I saw this exact same style of bot account years ago on Tumblr. They always follow the same naming scheme: one word or two words combined and then a string of 4 digits. I bet if you go to any of their profiles, you’ll find like 4 comments that are all copied from old threads and a bunch of upvotes on completely random subs, possibly even all of them being on other bot accounts’ posts and comments.
The real question is whether they’re being used to fake activity on Reddit, sway public opinion by posting this sort of political slant, or will they later be used to advertise scams and this is just to make them seem legitimate.
I remember when the narwhal used to bacon only at midnight.

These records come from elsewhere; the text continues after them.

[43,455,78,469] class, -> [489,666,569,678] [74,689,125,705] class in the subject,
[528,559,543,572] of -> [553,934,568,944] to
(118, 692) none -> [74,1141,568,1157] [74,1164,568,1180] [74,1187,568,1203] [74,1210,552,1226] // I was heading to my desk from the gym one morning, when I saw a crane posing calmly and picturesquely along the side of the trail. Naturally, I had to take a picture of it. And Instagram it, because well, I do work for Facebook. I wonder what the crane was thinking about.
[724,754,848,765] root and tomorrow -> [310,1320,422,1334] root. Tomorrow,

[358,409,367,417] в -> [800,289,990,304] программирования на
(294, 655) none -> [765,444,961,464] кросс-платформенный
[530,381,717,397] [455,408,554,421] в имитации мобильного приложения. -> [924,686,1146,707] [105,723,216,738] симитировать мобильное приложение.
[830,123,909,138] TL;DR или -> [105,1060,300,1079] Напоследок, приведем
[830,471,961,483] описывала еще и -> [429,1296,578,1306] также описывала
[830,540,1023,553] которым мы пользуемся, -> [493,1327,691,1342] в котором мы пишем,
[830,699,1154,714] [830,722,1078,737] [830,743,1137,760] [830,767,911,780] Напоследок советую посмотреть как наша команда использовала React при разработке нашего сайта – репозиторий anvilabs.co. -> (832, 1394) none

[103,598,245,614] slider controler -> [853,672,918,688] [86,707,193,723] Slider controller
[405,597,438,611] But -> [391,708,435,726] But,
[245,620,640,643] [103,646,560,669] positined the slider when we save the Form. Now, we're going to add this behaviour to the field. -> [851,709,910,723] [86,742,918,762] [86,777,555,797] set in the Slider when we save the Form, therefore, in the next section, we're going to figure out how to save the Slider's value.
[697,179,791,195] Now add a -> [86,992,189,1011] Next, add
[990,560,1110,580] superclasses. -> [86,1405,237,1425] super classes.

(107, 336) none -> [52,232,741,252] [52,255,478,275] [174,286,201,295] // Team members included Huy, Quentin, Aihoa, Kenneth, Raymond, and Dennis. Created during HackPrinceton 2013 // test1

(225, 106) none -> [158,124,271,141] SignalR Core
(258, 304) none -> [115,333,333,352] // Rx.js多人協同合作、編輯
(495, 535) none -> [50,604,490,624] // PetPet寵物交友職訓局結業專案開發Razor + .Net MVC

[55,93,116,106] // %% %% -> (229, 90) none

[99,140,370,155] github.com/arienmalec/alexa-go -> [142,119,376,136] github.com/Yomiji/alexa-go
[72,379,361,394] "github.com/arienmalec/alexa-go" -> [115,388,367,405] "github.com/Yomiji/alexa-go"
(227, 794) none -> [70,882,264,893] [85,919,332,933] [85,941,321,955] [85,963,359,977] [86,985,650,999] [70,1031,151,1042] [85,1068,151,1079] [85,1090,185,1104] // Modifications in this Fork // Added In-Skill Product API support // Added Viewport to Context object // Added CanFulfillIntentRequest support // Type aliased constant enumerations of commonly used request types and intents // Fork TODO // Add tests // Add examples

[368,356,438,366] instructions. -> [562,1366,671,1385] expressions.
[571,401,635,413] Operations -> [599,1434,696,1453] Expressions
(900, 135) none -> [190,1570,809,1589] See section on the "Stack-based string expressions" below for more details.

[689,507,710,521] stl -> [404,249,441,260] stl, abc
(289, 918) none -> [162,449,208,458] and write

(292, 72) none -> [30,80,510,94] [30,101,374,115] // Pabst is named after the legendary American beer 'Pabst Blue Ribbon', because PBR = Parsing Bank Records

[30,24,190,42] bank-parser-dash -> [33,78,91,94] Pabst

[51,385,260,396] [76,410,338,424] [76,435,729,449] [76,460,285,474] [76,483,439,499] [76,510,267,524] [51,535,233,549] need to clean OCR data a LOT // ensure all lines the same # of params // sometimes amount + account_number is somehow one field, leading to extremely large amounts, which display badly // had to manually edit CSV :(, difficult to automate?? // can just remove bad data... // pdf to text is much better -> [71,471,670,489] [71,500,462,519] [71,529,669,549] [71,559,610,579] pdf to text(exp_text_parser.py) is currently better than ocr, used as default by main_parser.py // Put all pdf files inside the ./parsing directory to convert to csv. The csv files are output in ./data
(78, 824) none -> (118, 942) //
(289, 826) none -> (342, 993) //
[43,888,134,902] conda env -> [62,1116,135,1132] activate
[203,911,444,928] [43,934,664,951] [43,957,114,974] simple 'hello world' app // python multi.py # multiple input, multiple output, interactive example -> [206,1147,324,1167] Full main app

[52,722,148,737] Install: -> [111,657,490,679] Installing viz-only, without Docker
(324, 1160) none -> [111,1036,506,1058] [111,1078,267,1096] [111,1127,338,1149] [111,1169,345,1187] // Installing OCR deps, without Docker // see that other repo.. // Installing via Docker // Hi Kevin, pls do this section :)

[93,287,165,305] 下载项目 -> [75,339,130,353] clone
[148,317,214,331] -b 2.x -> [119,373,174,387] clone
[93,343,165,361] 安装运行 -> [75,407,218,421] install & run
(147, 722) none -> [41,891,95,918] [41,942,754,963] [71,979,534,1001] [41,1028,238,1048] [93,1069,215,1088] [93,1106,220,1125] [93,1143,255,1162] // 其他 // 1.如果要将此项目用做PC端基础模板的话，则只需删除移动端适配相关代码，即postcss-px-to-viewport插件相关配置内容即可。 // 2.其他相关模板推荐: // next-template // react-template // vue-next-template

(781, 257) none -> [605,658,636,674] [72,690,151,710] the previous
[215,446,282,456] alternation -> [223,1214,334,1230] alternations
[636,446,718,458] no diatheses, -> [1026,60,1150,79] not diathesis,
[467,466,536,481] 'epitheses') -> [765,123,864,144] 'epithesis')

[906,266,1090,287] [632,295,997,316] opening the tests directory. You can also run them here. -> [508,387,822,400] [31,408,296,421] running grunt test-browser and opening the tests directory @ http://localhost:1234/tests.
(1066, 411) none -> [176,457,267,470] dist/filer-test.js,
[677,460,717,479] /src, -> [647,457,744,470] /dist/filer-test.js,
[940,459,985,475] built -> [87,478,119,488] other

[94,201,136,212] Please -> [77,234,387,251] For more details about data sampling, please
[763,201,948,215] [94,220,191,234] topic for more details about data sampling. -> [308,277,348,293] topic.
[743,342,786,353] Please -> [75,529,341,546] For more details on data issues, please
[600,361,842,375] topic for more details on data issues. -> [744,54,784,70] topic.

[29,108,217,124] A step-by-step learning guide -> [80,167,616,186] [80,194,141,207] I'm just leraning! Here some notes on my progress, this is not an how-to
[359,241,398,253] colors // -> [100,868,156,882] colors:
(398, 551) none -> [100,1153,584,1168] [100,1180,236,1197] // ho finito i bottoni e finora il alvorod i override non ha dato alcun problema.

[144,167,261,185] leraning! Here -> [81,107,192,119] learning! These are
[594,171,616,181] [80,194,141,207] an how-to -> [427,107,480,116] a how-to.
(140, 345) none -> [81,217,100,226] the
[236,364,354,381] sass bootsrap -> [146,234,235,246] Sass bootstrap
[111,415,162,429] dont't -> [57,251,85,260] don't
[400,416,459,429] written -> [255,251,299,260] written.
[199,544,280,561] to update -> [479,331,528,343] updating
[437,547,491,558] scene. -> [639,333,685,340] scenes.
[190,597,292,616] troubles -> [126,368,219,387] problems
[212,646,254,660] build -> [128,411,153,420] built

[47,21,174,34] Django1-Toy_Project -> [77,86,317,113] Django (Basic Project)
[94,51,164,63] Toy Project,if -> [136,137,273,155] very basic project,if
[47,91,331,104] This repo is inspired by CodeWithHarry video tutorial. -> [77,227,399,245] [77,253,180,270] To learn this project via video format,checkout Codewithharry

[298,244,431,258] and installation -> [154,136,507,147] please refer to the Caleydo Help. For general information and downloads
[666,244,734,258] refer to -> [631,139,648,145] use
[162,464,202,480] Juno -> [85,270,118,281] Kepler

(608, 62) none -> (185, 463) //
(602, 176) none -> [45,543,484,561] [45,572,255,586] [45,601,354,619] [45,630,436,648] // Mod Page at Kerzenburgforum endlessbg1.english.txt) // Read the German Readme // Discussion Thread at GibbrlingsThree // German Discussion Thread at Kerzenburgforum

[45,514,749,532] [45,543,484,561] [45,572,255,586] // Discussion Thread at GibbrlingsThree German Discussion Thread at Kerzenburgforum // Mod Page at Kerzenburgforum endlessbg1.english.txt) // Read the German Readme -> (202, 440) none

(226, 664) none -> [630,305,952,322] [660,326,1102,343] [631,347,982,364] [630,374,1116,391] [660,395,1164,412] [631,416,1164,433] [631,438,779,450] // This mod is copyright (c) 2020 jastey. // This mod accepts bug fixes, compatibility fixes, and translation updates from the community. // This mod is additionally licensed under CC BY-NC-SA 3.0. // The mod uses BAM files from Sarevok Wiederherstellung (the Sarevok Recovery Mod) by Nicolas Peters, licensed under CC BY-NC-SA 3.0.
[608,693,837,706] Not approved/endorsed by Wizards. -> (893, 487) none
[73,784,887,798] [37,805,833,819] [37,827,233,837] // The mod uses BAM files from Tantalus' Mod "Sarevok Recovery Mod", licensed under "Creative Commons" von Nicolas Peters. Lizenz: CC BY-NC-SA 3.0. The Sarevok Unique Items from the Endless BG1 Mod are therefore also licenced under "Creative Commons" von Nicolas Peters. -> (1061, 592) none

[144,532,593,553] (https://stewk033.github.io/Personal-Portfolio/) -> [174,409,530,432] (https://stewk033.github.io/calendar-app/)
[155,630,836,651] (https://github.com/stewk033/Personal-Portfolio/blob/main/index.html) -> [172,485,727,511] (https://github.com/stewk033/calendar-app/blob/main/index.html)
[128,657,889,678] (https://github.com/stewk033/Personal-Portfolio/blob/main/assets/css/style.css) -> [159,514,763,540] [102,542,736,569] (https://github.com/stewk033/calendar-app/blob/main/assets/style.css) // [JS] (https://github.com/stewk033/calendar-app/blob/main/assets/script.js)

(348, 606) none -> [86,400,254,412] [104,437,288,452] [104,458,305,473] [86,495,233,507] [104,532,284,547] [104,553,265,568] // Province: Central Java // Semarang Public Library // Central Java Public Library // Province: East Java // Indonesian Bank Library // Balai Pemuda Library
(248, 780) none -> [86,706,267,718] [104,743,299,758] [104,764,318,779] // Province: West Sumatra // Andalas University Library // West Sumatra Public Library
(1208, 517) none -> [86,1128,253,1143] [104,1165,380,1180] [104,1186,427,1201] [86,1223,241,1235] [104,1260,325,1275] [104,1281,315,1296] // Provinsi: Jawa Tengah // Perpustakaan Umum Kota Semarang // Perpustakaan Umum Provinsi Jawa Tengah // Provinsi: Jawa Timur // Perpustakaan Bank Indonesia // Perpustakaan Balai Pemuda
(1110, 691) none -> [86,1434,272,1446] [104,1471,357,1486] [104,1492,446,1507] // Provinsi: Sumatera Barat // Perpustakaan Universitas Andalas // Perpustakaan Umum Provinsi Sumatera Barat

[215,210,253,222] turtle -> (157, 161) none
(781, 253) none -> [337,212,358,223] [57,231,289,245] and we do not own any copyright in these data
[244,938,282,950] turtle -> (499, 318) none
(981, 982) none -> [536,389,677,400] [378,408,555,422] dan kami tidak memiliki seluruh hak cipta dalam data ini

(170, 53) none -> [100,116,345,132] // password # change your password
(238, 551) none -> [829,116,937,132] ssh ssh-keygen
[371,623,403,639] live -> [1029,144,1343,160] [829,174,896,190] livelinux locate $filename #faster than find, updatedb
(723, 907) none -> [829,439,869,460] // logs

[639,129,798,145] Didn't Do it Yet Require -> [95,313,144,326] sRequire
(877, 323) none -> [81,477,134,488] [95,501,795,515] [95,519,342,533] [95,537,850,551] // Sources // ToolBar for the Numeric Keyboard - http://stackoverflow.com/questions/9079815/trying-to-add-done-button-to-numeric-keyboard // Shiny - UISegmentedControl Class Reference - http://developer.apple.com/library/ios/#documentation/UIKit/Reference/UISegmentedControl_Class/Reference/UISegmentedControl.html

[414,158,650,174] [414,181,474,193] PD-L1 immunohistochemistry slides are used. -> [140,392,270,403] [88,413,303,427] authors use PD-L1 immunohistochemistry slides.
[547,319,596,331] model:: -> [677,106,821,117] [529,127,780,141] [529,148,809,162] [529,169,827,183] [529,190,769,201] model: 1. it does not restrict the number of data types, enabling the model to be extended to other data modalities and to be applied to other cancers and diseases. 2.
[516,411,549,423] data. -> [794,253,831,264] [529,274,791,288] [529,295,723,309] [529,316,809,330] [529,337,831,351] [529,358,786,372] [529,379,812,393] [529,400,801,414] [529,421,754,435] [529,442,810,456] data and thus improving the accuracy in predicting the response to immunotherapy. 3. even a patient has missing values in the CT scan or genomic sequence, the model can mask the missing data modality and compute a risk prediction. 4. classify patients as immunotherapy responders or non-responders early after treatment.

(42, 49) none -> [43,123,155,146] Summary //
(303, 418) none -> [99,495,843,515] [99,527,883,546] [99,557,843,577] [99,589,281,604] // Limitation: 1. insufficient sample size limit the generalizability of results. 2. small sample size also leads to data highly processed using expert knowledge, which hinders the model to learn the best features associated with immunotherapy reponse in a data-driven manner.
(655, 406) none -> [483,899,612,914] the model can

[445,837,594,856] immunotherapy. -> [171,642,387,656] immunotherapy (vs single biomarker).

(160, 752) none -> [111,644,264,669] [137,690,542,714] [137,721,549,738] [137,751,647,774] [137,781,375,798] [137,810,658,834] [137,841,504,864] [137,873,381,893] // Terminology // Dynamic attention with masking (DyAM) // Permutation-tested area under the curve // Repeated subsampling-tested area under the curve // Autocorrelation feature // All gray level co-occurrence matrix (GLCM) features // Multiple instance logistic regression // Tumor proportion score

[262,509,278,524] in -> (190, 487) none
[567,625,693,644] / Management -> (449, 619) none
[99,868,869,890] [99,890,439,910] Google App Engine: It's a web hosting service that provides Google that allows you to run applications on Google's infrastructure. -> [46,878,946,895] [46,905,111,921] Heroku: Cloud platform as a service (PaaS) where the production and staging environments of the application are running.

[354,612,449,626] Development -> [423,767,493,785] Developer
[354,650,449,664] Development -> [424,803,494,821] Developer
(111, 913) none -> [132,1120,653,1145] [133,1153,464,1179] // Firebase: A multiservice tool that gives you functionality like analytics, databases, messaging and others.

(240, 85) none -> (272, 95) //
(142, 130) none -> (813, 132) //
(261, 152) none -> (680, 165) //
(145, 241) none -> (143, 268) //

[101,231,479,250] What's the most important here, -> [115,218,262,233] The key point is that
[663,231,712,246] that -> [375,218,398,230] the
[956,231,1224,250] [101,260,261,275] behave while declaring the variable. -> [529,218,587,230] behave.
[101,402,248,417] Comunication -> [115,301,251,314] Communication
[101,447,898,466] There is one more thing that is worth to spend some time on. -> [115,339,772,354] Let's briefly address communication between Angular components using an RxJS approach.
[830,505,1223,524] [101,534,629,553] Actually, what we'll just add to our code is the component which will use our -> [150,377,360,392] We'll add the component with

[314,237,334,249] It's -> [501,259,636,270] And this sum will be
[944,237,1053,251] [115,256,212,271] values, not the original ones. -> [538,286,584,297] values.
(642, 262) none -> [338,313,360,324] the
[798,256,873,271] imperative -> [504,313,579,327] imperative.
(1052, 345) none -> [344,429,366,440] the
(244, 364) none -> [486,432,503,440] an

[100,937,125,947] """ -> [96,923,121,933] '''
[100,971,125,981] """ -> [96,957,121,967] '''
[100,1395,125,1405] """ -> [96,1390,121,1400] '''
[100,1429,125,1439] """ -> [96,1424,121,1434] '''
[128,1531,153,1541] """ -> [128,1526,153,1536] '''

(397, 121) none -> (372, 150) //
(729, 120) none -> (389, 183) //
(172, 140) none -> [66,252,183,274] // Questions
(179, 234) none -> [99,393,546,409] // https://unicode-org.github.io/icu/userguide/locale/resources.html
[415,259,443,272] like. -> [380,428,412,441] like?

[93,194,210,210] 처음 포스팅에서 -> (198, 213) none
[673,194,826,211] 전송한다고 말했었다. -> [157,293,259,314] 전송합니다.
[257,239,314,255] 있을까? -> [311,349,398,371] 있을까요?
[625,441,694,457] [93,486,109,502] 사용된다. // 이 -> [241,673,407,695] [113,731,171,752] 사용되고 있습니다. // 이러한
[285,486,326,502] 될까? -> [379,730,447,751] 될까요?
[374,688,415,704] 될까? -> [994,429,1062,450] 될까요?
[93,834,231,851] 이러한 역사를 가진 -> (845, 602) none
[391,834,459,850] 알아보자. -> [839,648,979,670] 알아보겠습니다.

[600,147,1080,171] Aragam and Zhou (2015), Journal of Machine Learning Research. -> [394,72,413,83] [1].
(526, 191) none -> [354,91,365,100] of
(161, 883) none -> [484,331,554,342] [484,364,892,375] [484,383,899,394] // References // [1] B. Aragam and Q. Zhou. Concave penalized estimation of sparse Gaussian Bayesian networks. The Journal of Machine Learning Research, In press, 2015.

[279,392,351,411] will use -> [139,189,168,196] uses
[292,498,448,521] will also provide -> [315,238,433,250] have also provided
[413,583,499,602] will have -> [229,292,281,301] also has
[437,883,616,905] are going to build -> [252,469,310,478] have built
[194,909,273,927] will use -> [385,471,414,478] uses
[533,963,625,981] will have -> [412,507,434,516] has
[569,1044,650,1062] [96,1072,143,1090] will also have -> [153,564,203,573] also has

Now the narwhal is forced to bacon continuously.
This kills the narwhal.
Narwhallaire bacongrind moment
We use manual approval for programming.dev accounts where there is a very simple instruction you must follow to be approved. The amount of spam that fails that test makes me concerned about the amount of bots from instances without any barriers for account creation.
What happens on reddit (in regards to spam) will inevitably finds its way to ActivityPub link aggregators like lemmy.
Honestly I already believe that this has happened.
My reason for thinking this is because of this:
The spike that happened on October 2023 after the initial spike that happened due to the Reddit protests seems unnatural to me.
Someone gave the explanation of the release of the mobile clients but even then I wouldn’t think it would lead to a spike equivalent to the initial one since it would mostly just be people using an account they already had instead of creating a new one.
Like honestly if someone knows what event happened then that made so many new users join I’d appreciate it.
Newer user here… the api stuff got me to delete my reddit account but still surf it, it was the day of the IPO that i created my lemmy account…
That happened in March 2024 I think. And Reddit filed for the IPO in December 2023.
https://www.reuters.com/markets/deals/reddit-seeks-launch-ipo-march-sources-2024-01-18/
The day it IPOd on the market was my final day not the day of filing… I was holding out hope it wouldn’t happen lol…
Fair enough
Is that just accounts in total or active accounts?
I didn’t comment much in the beginning.
Now I try to comment at least once a day.
accounts in total.
Wait, then how would it go down? Are people deleting their accounts that much?
Apparently. But it seems like it only happened around the beginning after the second spike it stabilized for some reason.